Exact impacts will be property location, price range, and type centric. For example, about 42% of all underwater homes are in California and Florida and almost 43% of all foreclosure actions are occurring in Florida, California, Nevada and Arizona. Likewise, because the available supply of condominiums is so much higher than other property types, those units will see much larger price reductions than single family units. And because new home loans in the FHA price range are so much more easily available than other price range loans and almost 50% of all sale are to first time buyers now, the homes in that price range will have more interested buyers, move quicker and fetch a better price than units in other price range.
Defaults and Foreclosures. Commercial defaults will become more apparent as kicking the can down the road becomes impossible. I can tell you first hand that the only thing preventing a real commercial real estate melt down right now are bankers diligently trying to work-out billions of dollars in CRE.

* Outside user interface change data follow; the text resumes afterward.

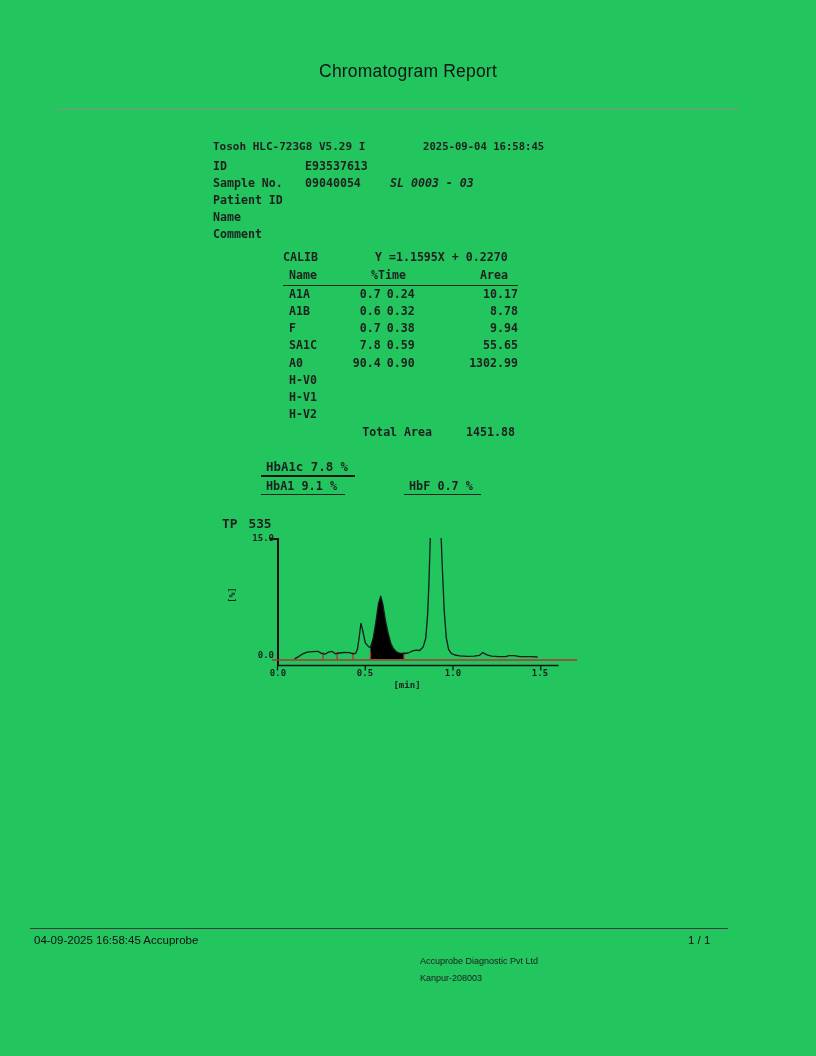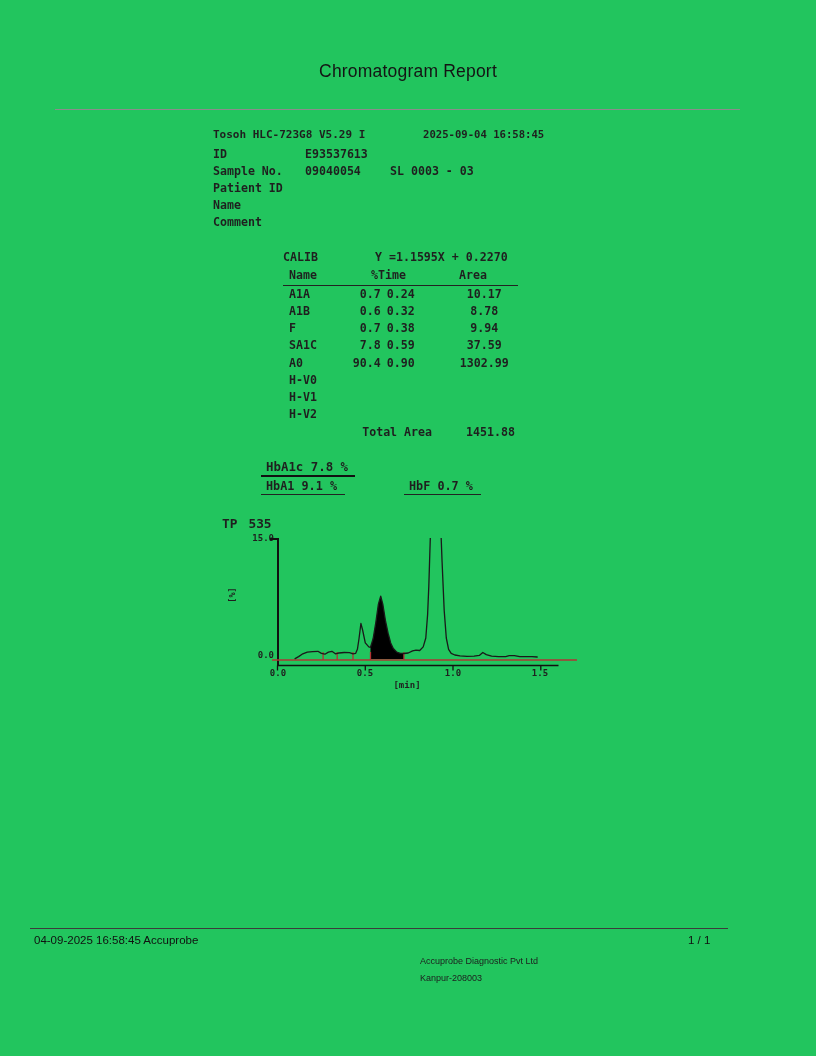"Tosoh HLC-723G8 V5.29 I" .printout { top: 128px -> 140px }
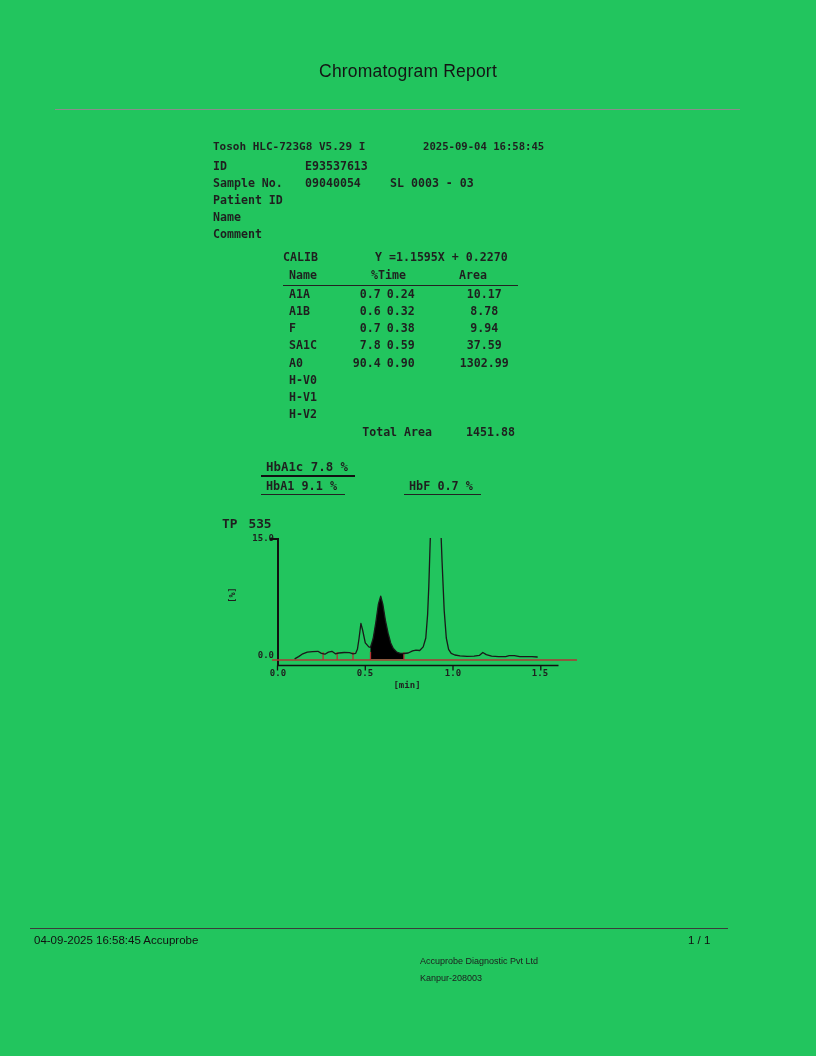"SL 0003 - 03" .po-extra { font-style: none -> italic }
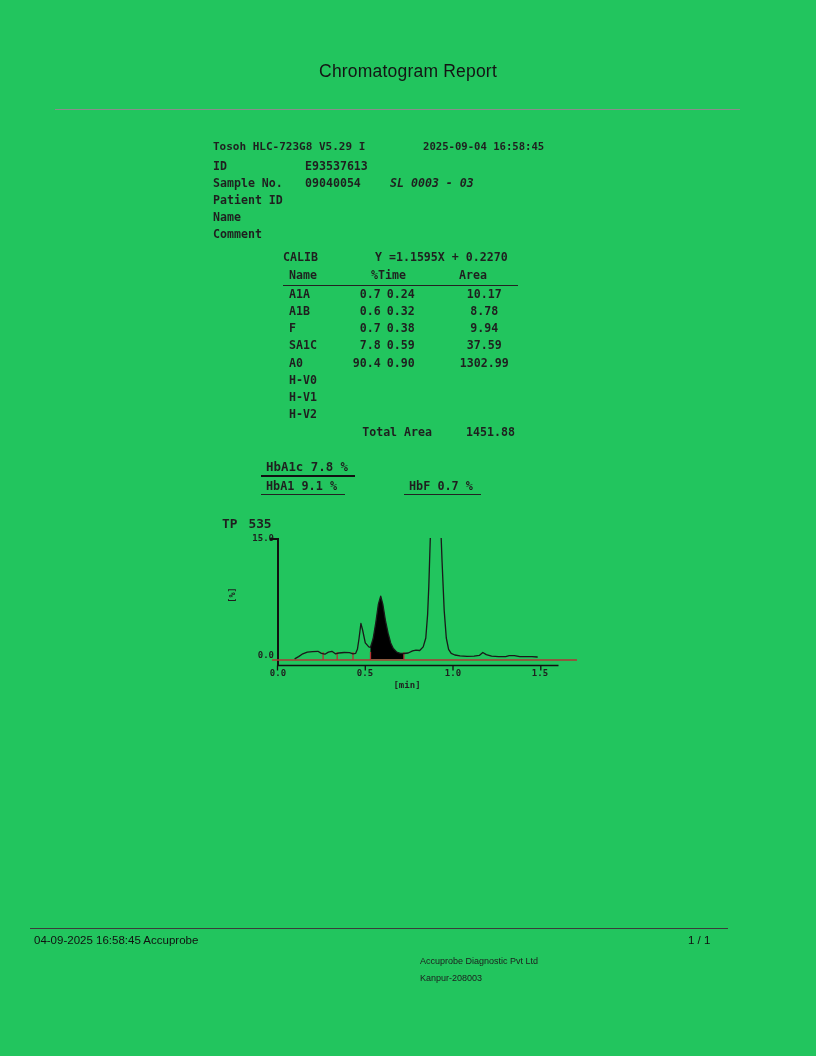"Area" .c-area { text-align: center -> right }
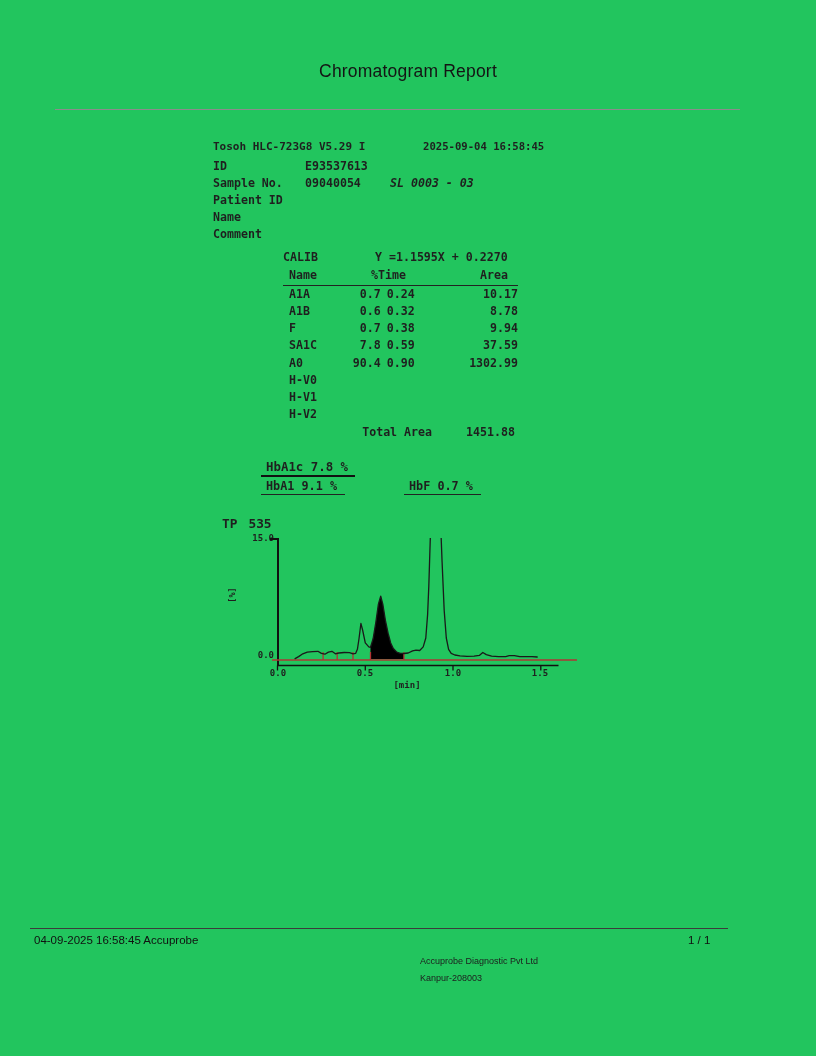"37.59" span.c-area { text: 37.59 -> 55.65 }
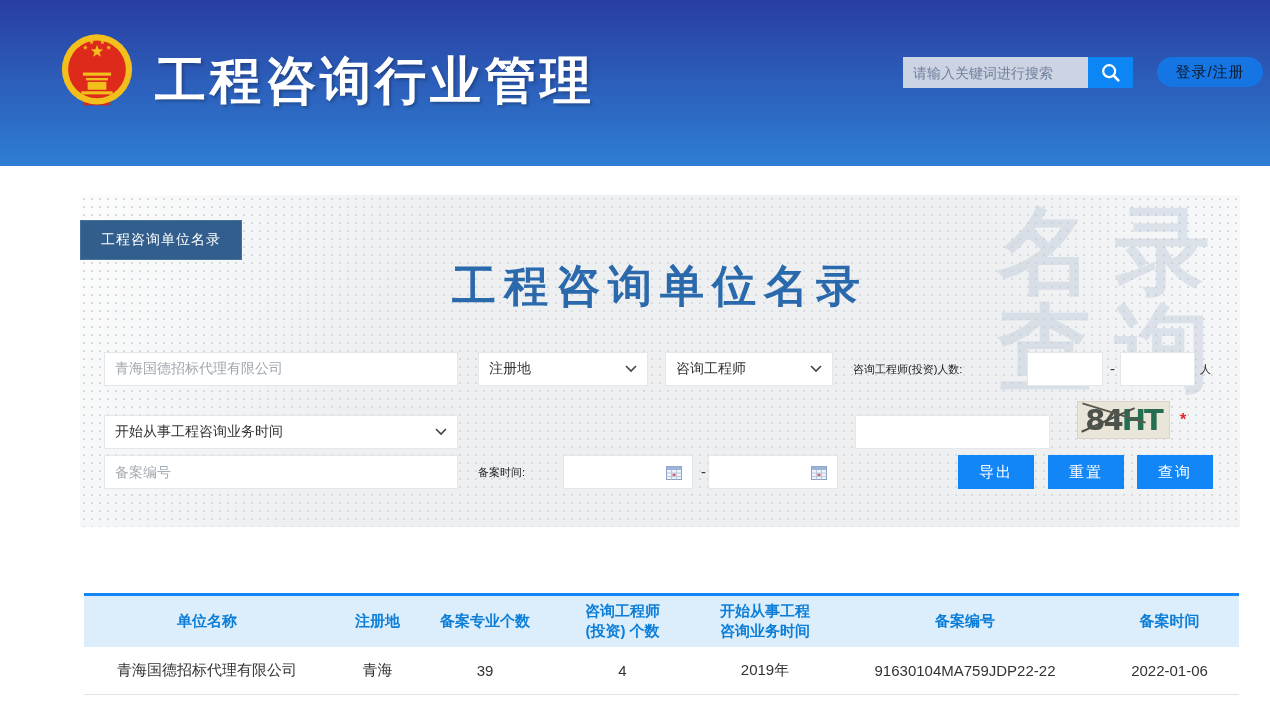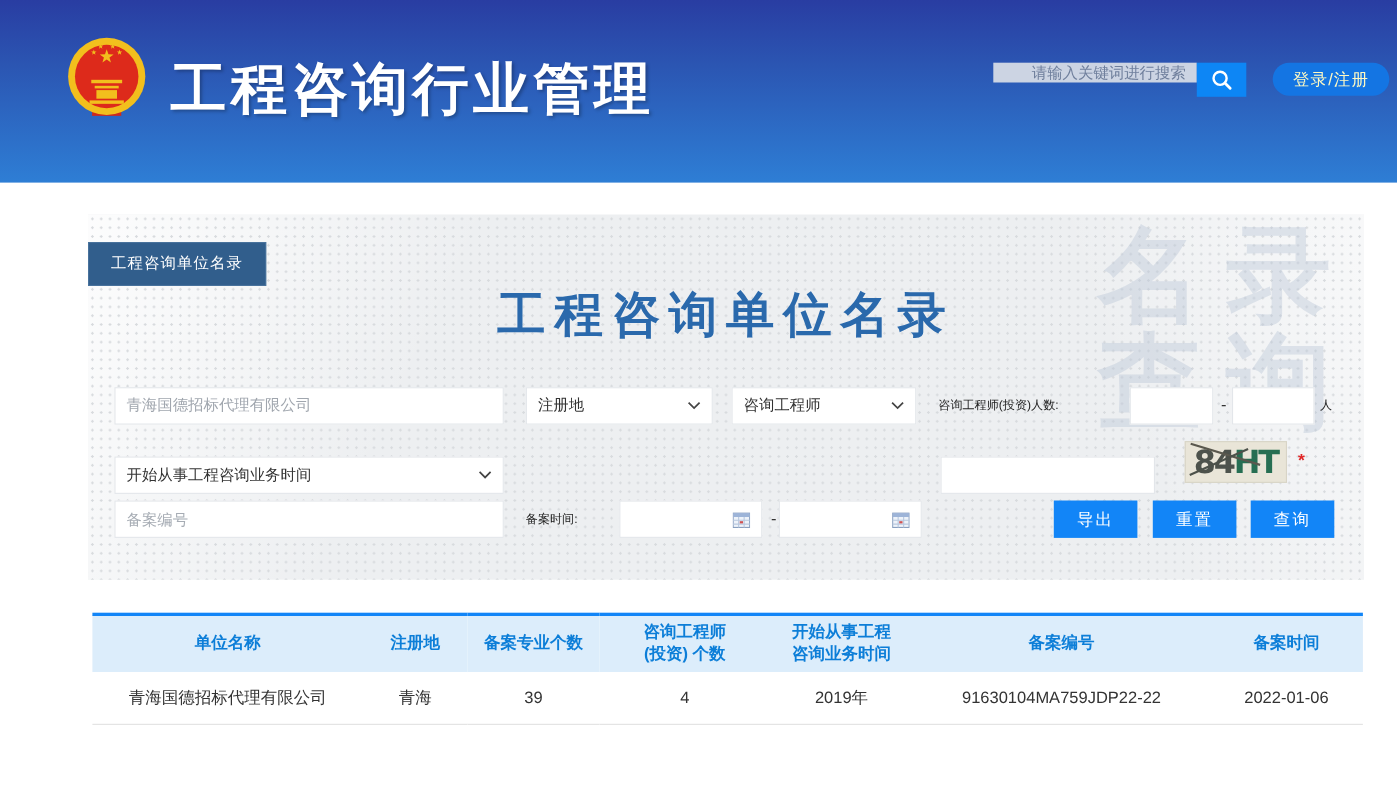"请输入关键词进行搜索" .hdr-search-input { height: 18px -> 31px; text-align: right -> none }
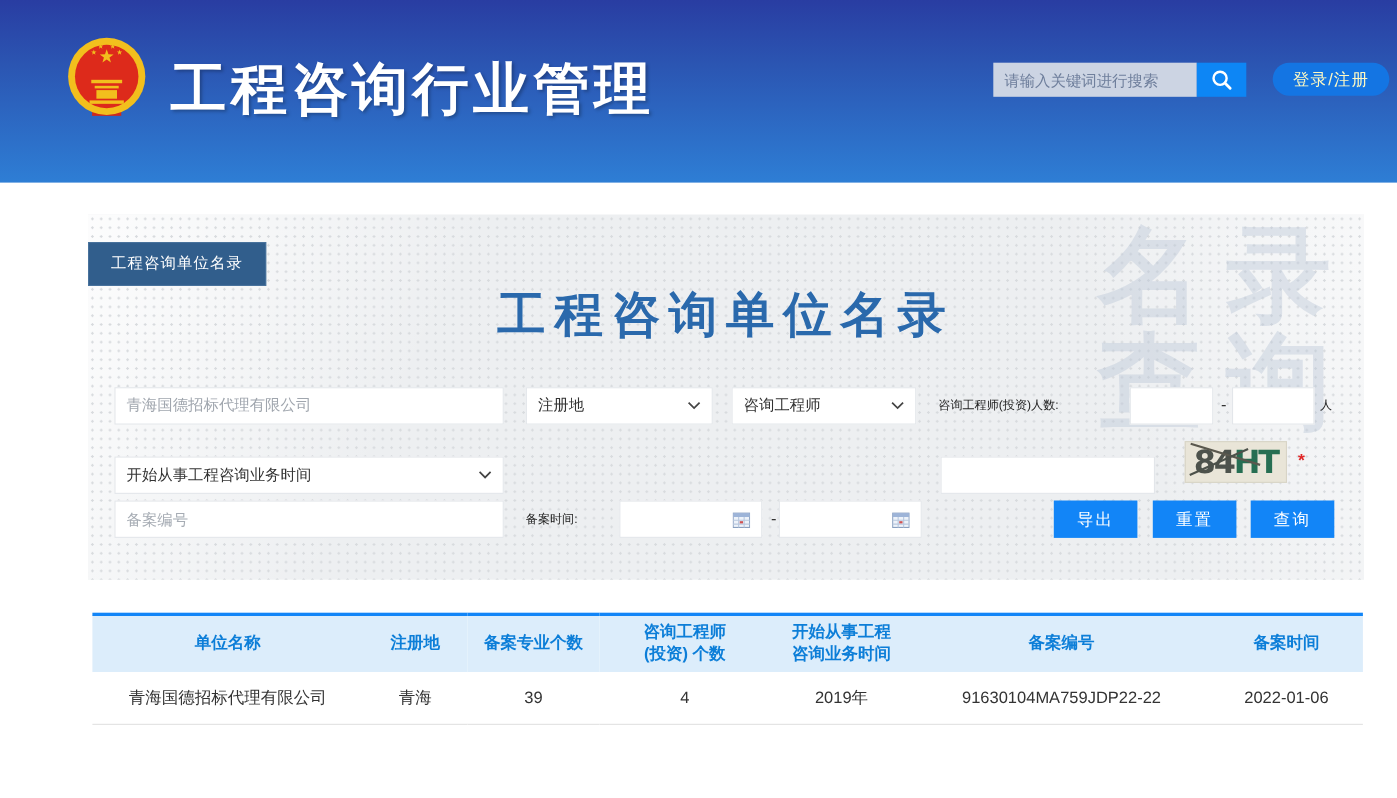"登录/注册" .login-btn { color: #fef9c3 -> #0f172a }
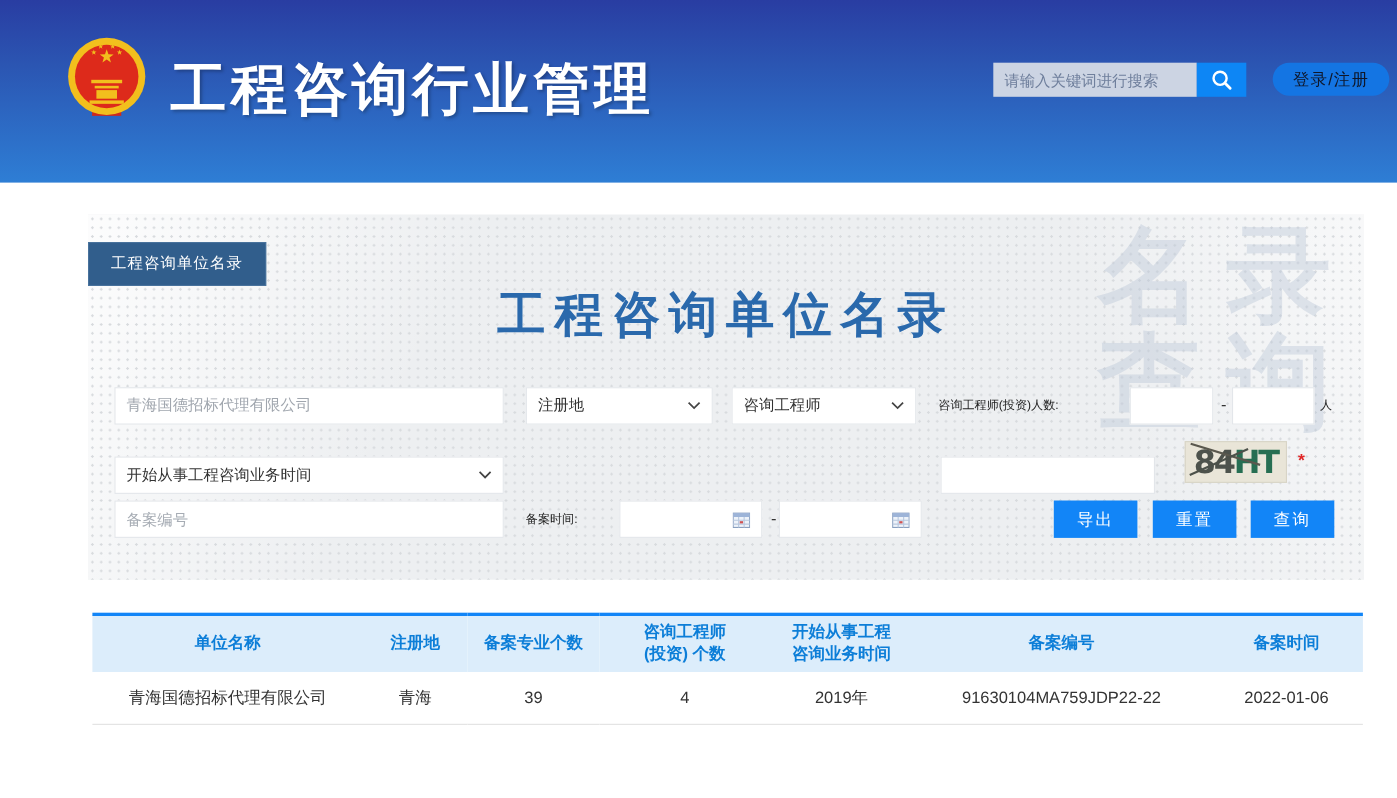"单位名称" table { margin-top: none -> 36px }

Prices and Sales. Cap rates and hence the values and prices tied to them will continue to decline as vacancy, rent reduction, and distressed often times obsolete inventory grows.
The biggest concern for commercial is still credit, as billions of dollars in commercial debt come up for refinance with few takers. Changes made in recent months to the ITS REMIC trust rules and recent TALF and other Issues are addressing this but not broadly enough to make a big enough dent.
FDIC. More bank failures will be one immediate result. The FDIC is currently at 140 take-overs with hundreds more on the list. New accounting rules set to take a phased in effect require, among other things, that banks move CMBS back onto their balance sheet, will cause certain failure for many. Smaller regional and community banks will bear the brunt to the benefit of larger banks. So much for “too big to fail.”
Government Intervention. Expect new measures and tweaking of existing measures designed to correct both residential and commercial problems. For example, mandatory mediation for homestead foreclosures, currently only required in a few states, will become more widespread and MHA will be further adjusted eventually demanding more lender concessions. In the commercial area, FIRPTA may be amended to encourage foreign investment and the carried interest rules will be a subject of debate between lawmakers seeking to raise money to pay for other programs and industry insiders seeking to avoid an even bigger mess in their neck of the woods.
Rates. Mortgage interest rates have to go up. Unless the government decides to extend its Fannie-Freddie purchase program or do something else to juice the credit markets, mortgage rates will rise steadily, probably leveling off somewhere around 6 percent. As the economy expands, inflation is likely to return, and interest rates will also rise. Rising interest rates and prices, especially for real estate, will choke investment, and the recession follows.
Deficit. Perhaps most unfortunately, the deficit will continue to grow increasing the potential for dragging this mess out beyond our own years as baby boomers continue to add to the systemic burden with their well deserved retirement. Talk about kicking the can down the road.